2023-10-08 11-26-23.245 [Info] (Snapclient) Version 0.26.0
2023-10-08 11-26-23.245 [Info] (Connection) Resolving host IP for: 192.168.XXX.XXX
2023-10-08 11-26-23.245 [Info] (Connection) Connecting
2023-10-08 11-26-23.246 [Notice] (Connection) Connected to 192.168.XXX.XXX
2023-10-08 11-26-23.246 [Info] (Connection) My MAC: "XXXXXX", socket: 7
2023-10-08 11-26-23.248 [Info] (Controller) ServerSettings - buffer: 1000, latency: 0, volume: 100, muted: 0
2023-10-08 11-26-23.248 [Info] (Controller) Codec: flac, sampleformat: 44100:16:2
2023-10-08 11-26-23.248 [Info] (Player) Player name: alsa, device: default:CARD=PCH, description: HDA Intel PCH, ALC3234 Analog
2023-10-08 11-26-23.248 [Info] (Player) Default Audio Device, idx: 1, sharing mode: unspecified, parameters: <none>
2023-10-08 11-26-23.248 [Info] (Player) Mixer mode: software, parameters: <none>
2023-10-08 11-26-23.248 [Info] (Player) Sampleformat: 44100:16:2, stream: 44100:16:2
2023-10-08 11-26-23.248 [Info] (Alsa) Using default buffer_time: 80 ms, default fragments: 4
2023-10-08 11-26-23.251 [Info] (Alsa) Period time too small, changing from 20000 to 21333
2023-10-08 11-26-23.251 [Info] (Alsa) PCM name: default:CARD=PCH, sample rate: 44100 Hz, channels: 2, buffer time: 85328 us, periods: 4, period time: 21333 us, period frames: 940
2023-10-08 11-26-23.251 [Info] (Stream) No chunks available
2023-10-08 11-26-23.251 [Info] (Alsa) Failed to get chunk
2023-10-08 11-26-23.313 [Info] (Controller) diff to server [ms]: 0.005
2023-10-08 11-26-24.232 [Info] (Stream) Exception: Not enough frames available, requested frames: 933, available: 662
2023-10-08 11-26-24.232 [Info] (Alsa) Failed to get chunk
2023-10-08 11-26-29.246 [Notice] (Alsa) No chunk received for 5000ms. Closing ALSA.

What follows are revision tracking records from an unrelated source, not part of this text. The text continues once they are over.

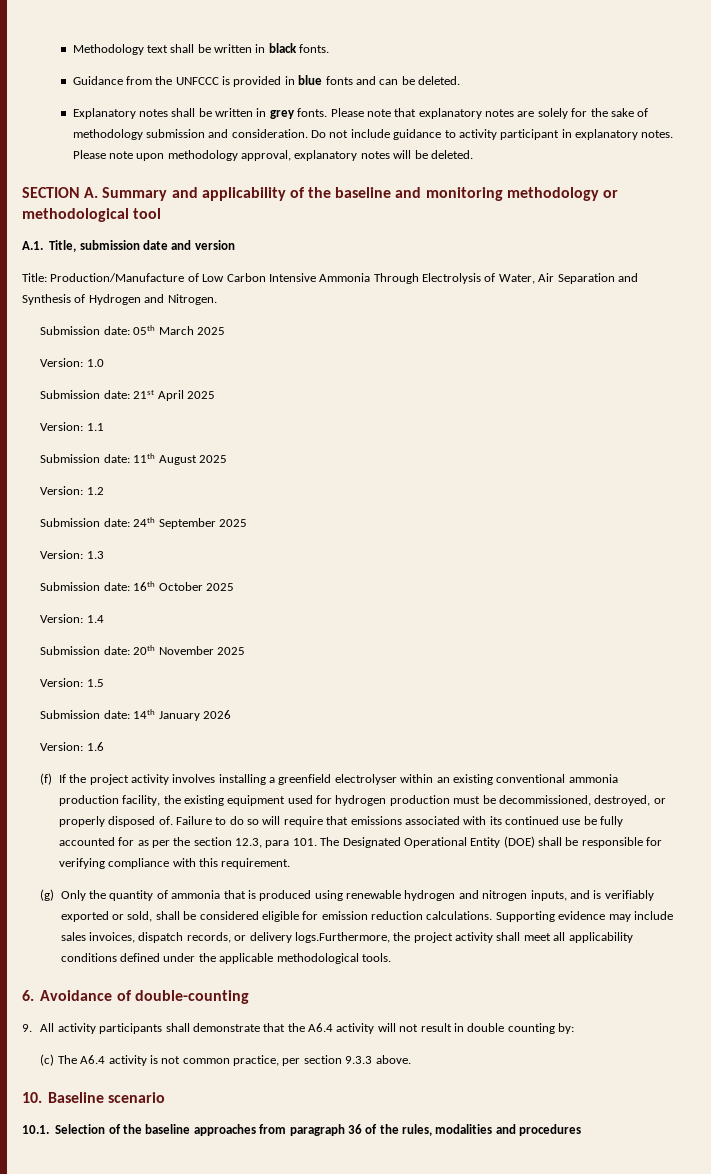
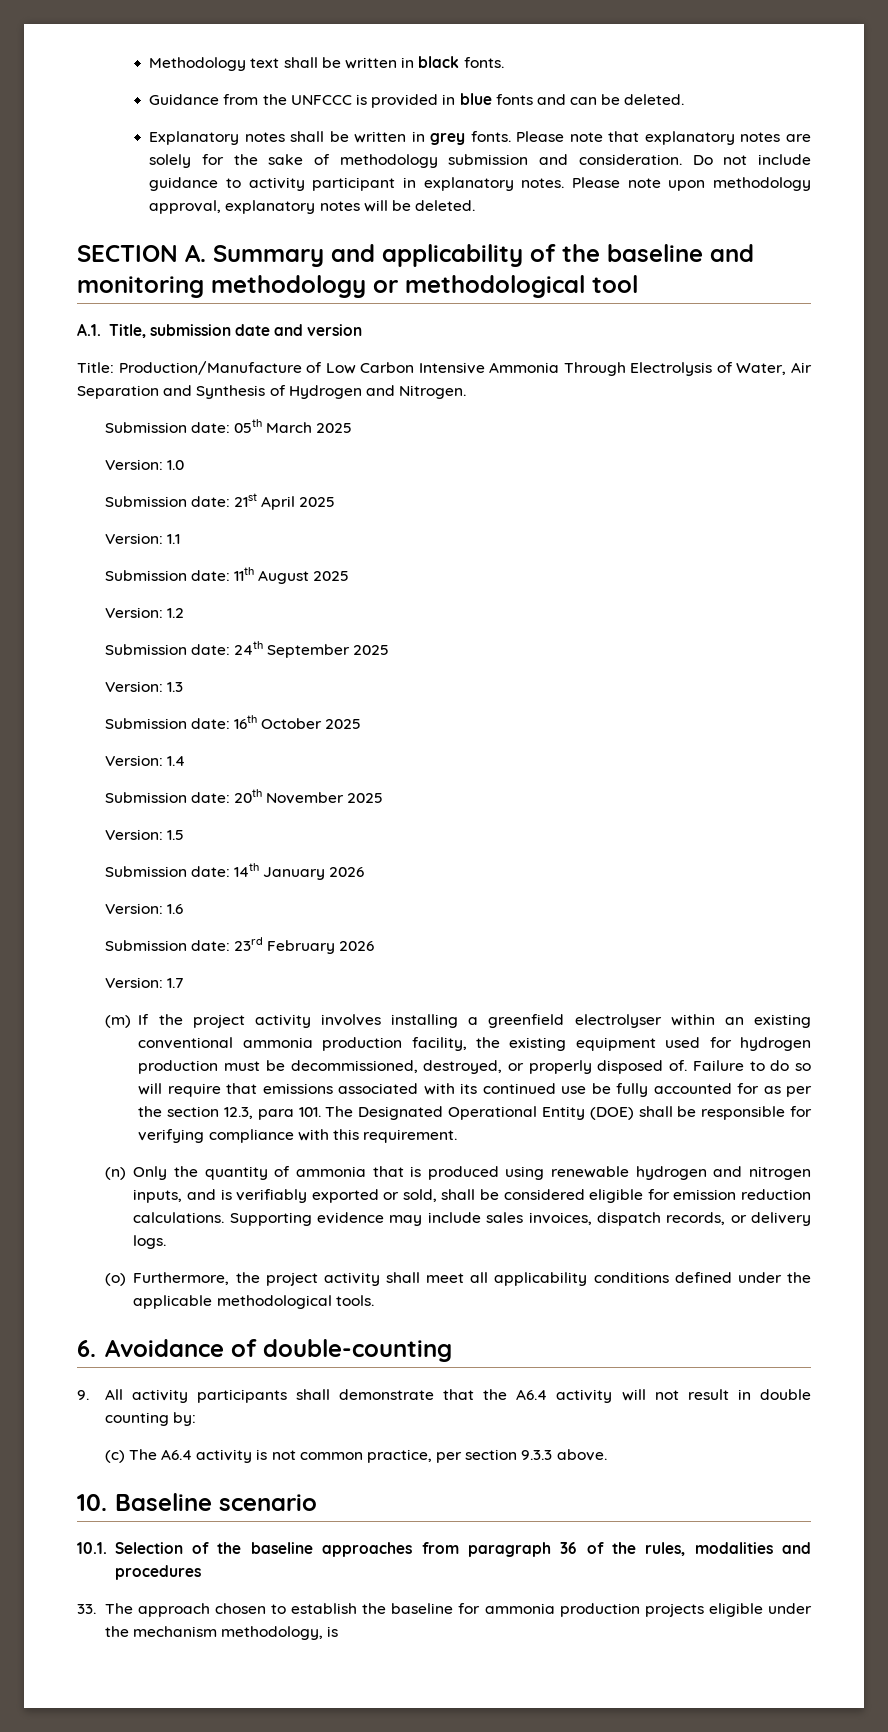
- (f) If the project activity involves installing a greenfield electrolyser within an existing conventional ammonia production facility, the existing equipment used for hydrogen production must be decommissioned, destroyed, or properly disposed of.
+ Submission date: 23rd February 2026
+ Version: 1.7
+ (m) If the project activity involves installing a greenfield electrolyser within an existing conventional ammonia production facility, the existing equipment used for hydrogen production must be decommissioned, destroyed, or properly disposed of.
- (g) Only the quantity of ammonia that is produced using renewable hydrogen and nitrogen inputs, and is verifiably exported or sold, shall be considered eligible for emission reduction calculations.
+ (n) Only the quantity of ammonia that is produced using renewable hydrogen and nitrogen inputs, and is verifiably exported or sold, shall be considered eligible for emission reduction calculations.
- Supporting evidence may include sales invoices, dispatch records, or delivery logs.Furthermore, the project activity shall meet all applicability conditions defined under the applicable methodological tools.
+ Supporting evidence may include sales invoices, dispatch records, or delivery logs.
+ (o) Furthermore, the project activity shall meet all applicability conditions defined under the applicable methodological tools.
+ 33. The approach chosen to establish the baseline for ammonia production projects eligible under the mechanism methodology, is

2023-10-08 11-26-48.413 [Info] (Snapclient) Received signal 15: Terminated
2023-10-08 11-26-48.495 [Notice] (Snapclient) Snapclient terminated.

I'm not sure if it makes a difference but I'm trying to play a .flac file

What does this mean and how can I solve it please.